That's my auction -- and here I was, wondering how I was going to do a post with it with the old Marketplace forum gone...

I have to say, I expected them to reach the $100 mark, but like, 1 day before the auction ended, not 1 day after it began.

(Oh, and for those wondering: I adore Tact-Tiles, but since I live in a bike town and bike to my weekly game, a backpack full of books, minis AND a segmented whiteboard was just too much. My Flip-Mat gets the job done, if less spectacularly.)


----------



## Henry (Nov 18, 2008)

How much do the freakin' things cost to manufacture?!?!!?

I've been looking to buy a set for a while now, but I still refuse to get caught in the insane demand-mania for the things.
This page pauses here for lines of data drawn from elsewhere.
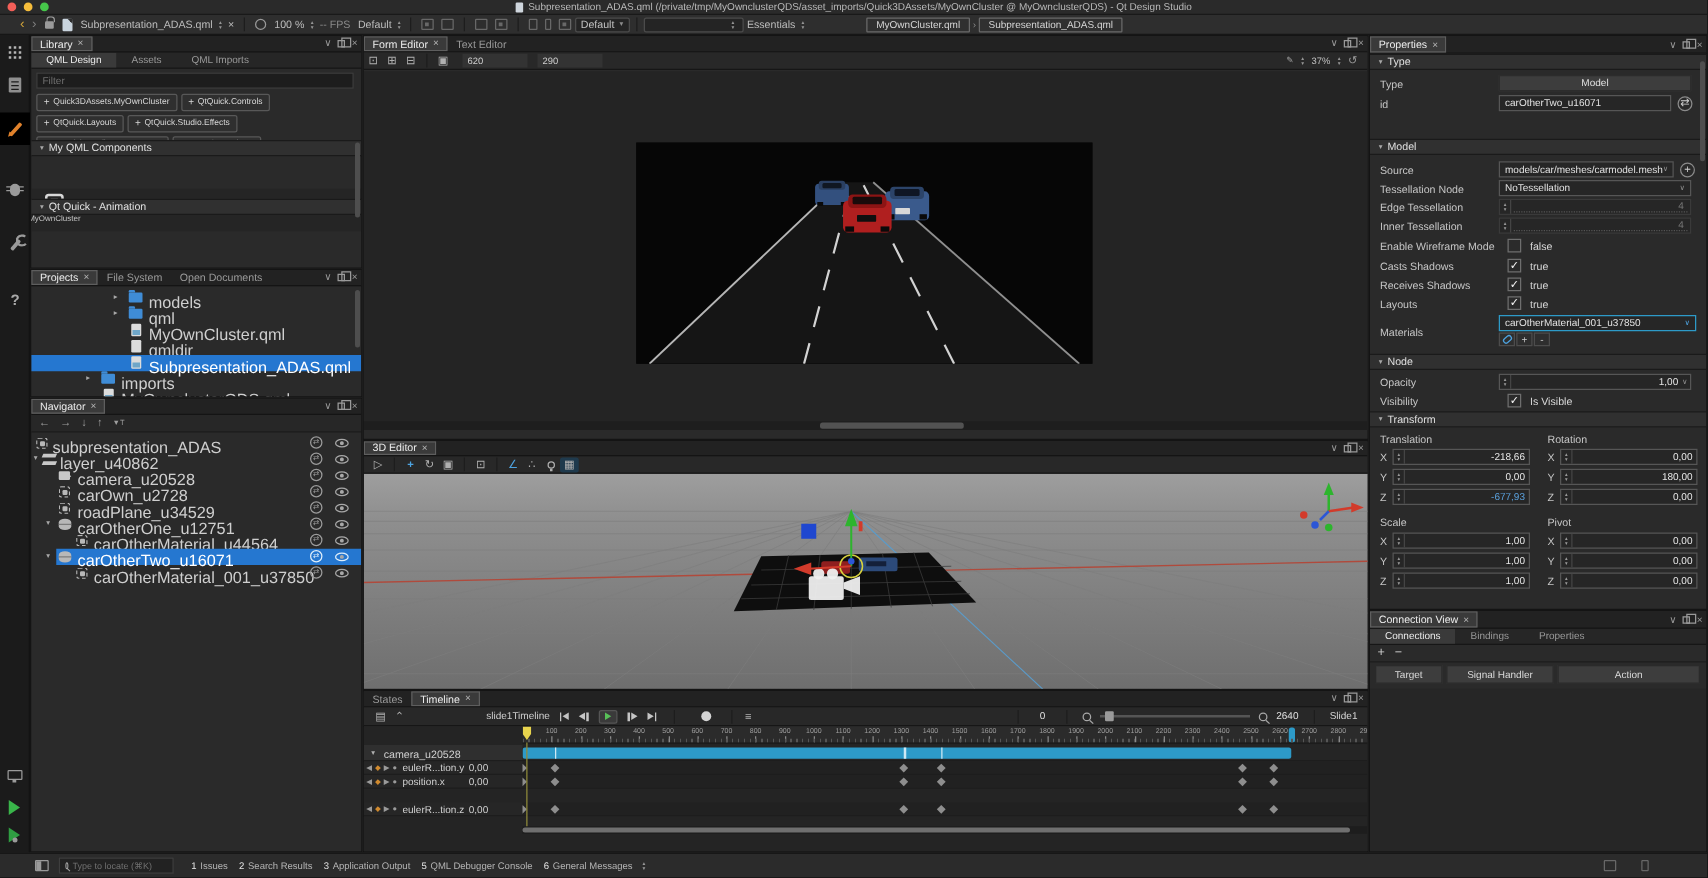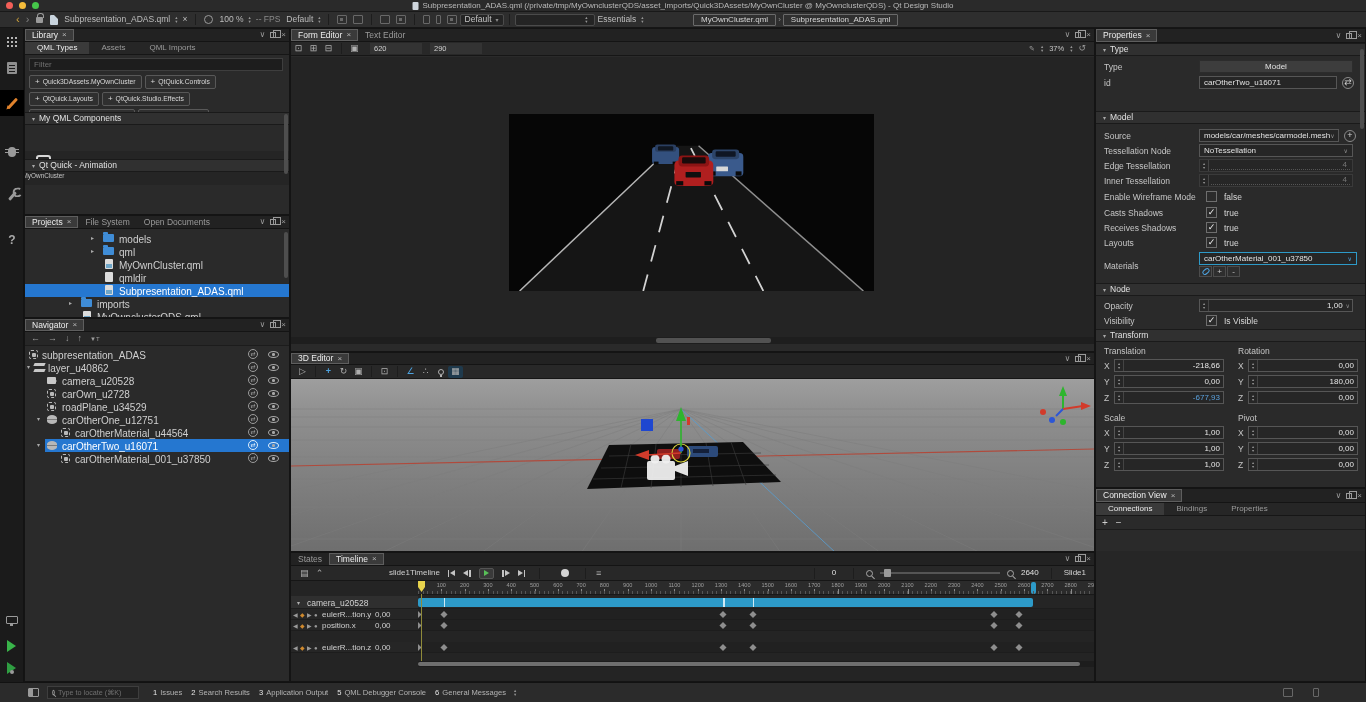--- a/index.html
+++ b/index.html
@@ -313,7 +313,7 @@
       </div>
     </div>
     <div class="subtabs">
-      <div class="stab on">QML Types</div>
+      <div class="stab on">QML Design</div>
       <div class="stab">Assets</div>
       <div class="stab">QML Imports</div>
     </div>

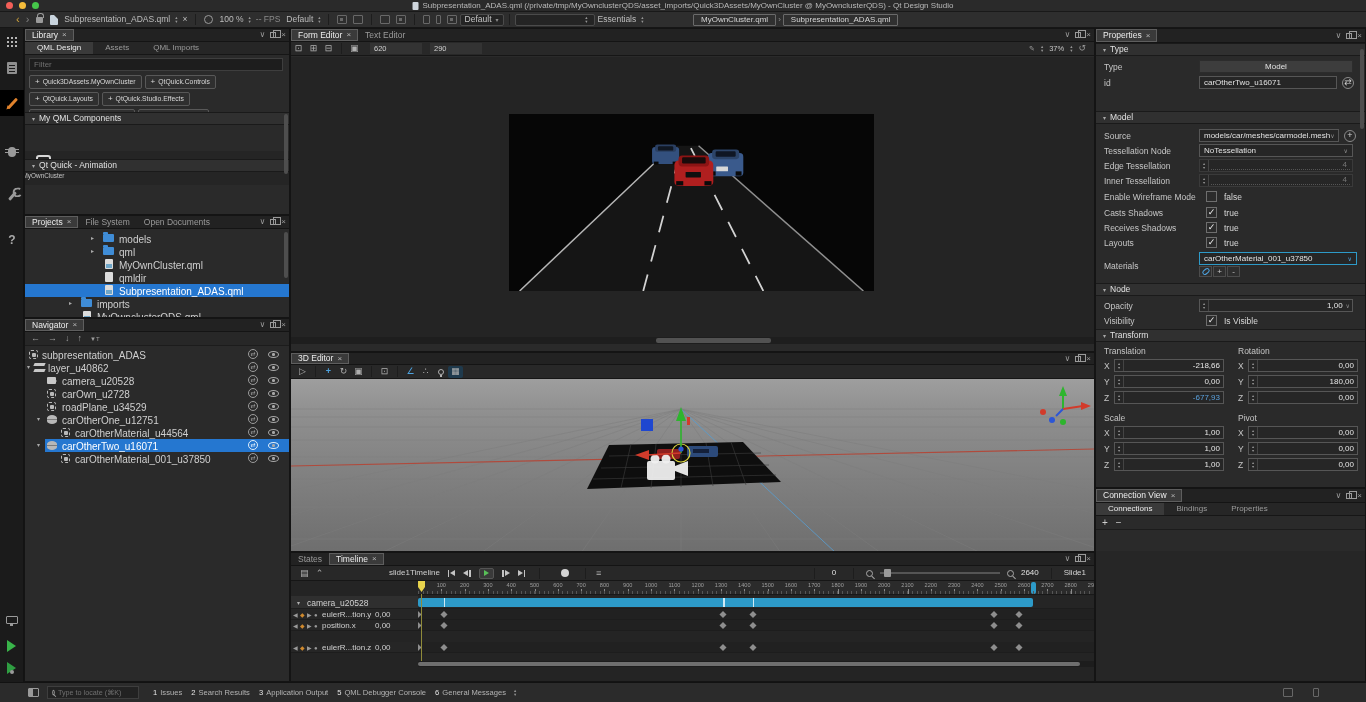--- a/index.html
+++ b/index.html
@@ -82,7 +82,7 @@
 
 .trow{position:absolute;left:0;width:100%;height:13px}
 .trow .xarr{position:absolute;top:3px;font-size:6px;color:#a8a8a8}
-.tlab{position:absolute;top:2.5px;color:#cfcfcf;font-size:10px;white-space:nowrap}
+.tlab{position:absolute;top:2.5px;color:#cfcfcf;font-size:13px;white-space:nowrap}
 .trow.sel .selbg{position:absolute;top:0;bottom:0;right:0;background:#2577d0}
 .trow.sel .tlab{color:#fff}
 .fold{position:absolute;top:2px;width:11px;height:8px;background:#3f8cd6;border-radius:1px}

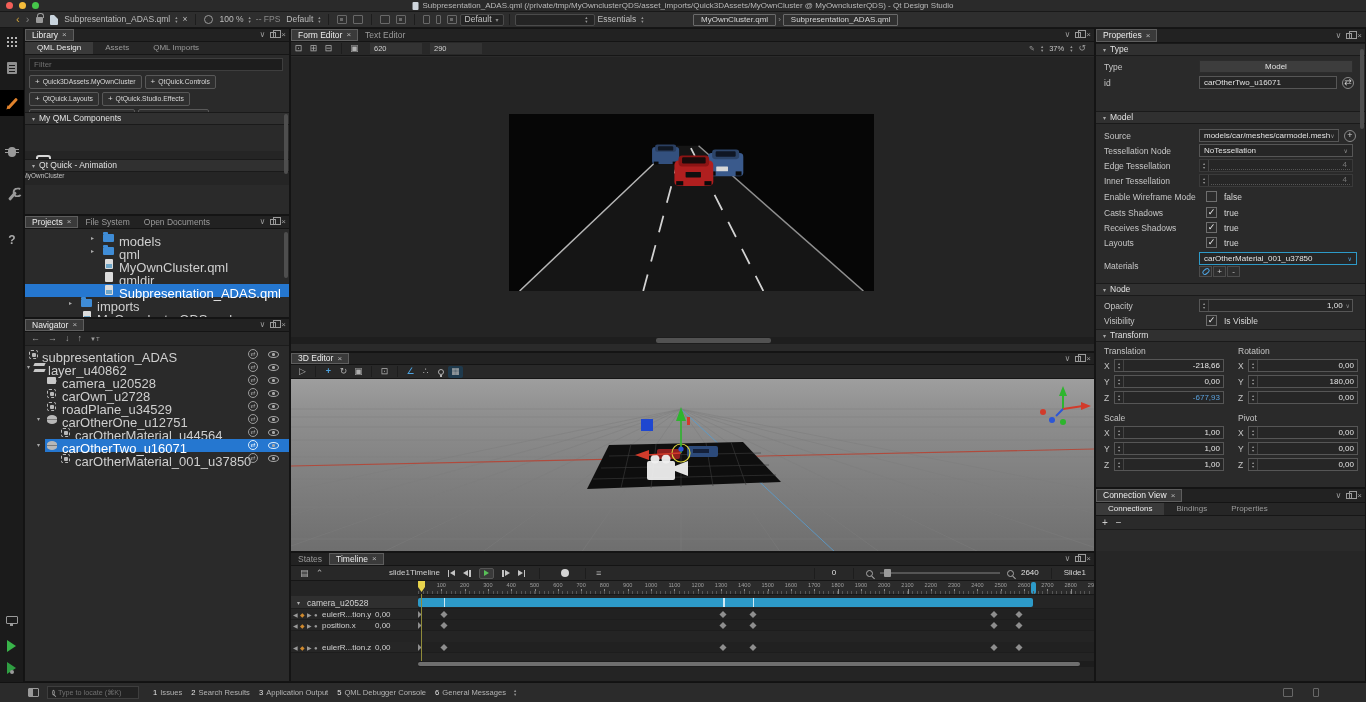--- a/index.html
+++ b/index.html
@@ -1150,6 +1150,11 @@
       <span>+</span>
       <span>−</span>
     </div>
+    <div style="position:relative;height:20px">
+      <span class="cvhdr" style="left:4px;top:2px;width:54px">Target</span>
+      <span class="cvhdr" style="left:61px;top:2px;width:86px">Signal Handler</span>
+      <span class="cvhdr" style="left:150px;top:2px;width:114px">Action</span>
+    </div>
     <div style="position:absolute;left:0;right:0;top:62px;bottom:0;background:#262626"></div>
   </div>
If ever there was proof that there is still a market for them...


----------



## Treebore (Nov 18, 2008)

I think I would rather buy this line of products:

http://www.enworld.org/forum/publishers-press-releases/244031-dry-wet-erase-tiles-3sg.html


----------



## Kunimatyu (Nov 19, 2008)

Treebore said:


> I think I would rather buy this line of products:
> 
> http://www.enworld.org/forum/publishers-press-releases/244031-dry-wet-erase-tiles-3sg.html




Interesting.

I'm not sure how I feel about the fact they're cardboard, though...


----------



## Treebore (Nov 19, 2008)

Kunimatyu said:


> Interesting.
> 
> I'm not sure how I feel about the fact they're cardboard, though...




I would imagine the same way I feel about the tiles I have been buying from WOTC. Just fine.


----------



## Mean Eyed Cat (Nov 19, 2008)

It looks like Paizo may come out with something similar to Tact Tiles:

paizo.com - Paizo / Messageboards / paizo.com / Customer Service / Archives / Tact Tiles?!?!?!?


----------



## JVisgaitis (Nov 19, 2008)

I wouldn't. Does every inn look exactly the same? Its a cool idea, but defeats the whole purpose of a whiteboard.


----------



## Treebore (Nov 19, 2008)

JVisgaitis said:


> I wouldn't. Does every inn look exactly the same? Its a cool idea, but defeats the whole purpose of a whiteboard.





You may want to read their future plans. There sounds like there will, eventually, be plenty of variation.

I wonder what kind of foam they are talking about for their backing? Foam board? Sounds pretty sturdy so far, though.


----------



## Crothian (Nov 21, 2008)

Anyone know who the inventor of these is?


----------



## Crothian (Nov 22, 2008)

No one knows?


----------



## Varianor Abroad (Nov 22, 2008)

I found one article on Atomic Think Tank that was from when they first came out. The name of one of the creators is at the bottom:

The Atomic Think Tank :: View topic - mapping M&M with TACT TILES


----------



## Crothian (Nov 22, 2008)

Thanks, that might help.  He does list his title as MArketing Manager so I'm not sure that's the guy.


----------



## Turjan (Nov 22, 2008)

Crothian said:


> Thanks, that might help.  He does list his title as MArketing Manager so I'm not sure that's the guy.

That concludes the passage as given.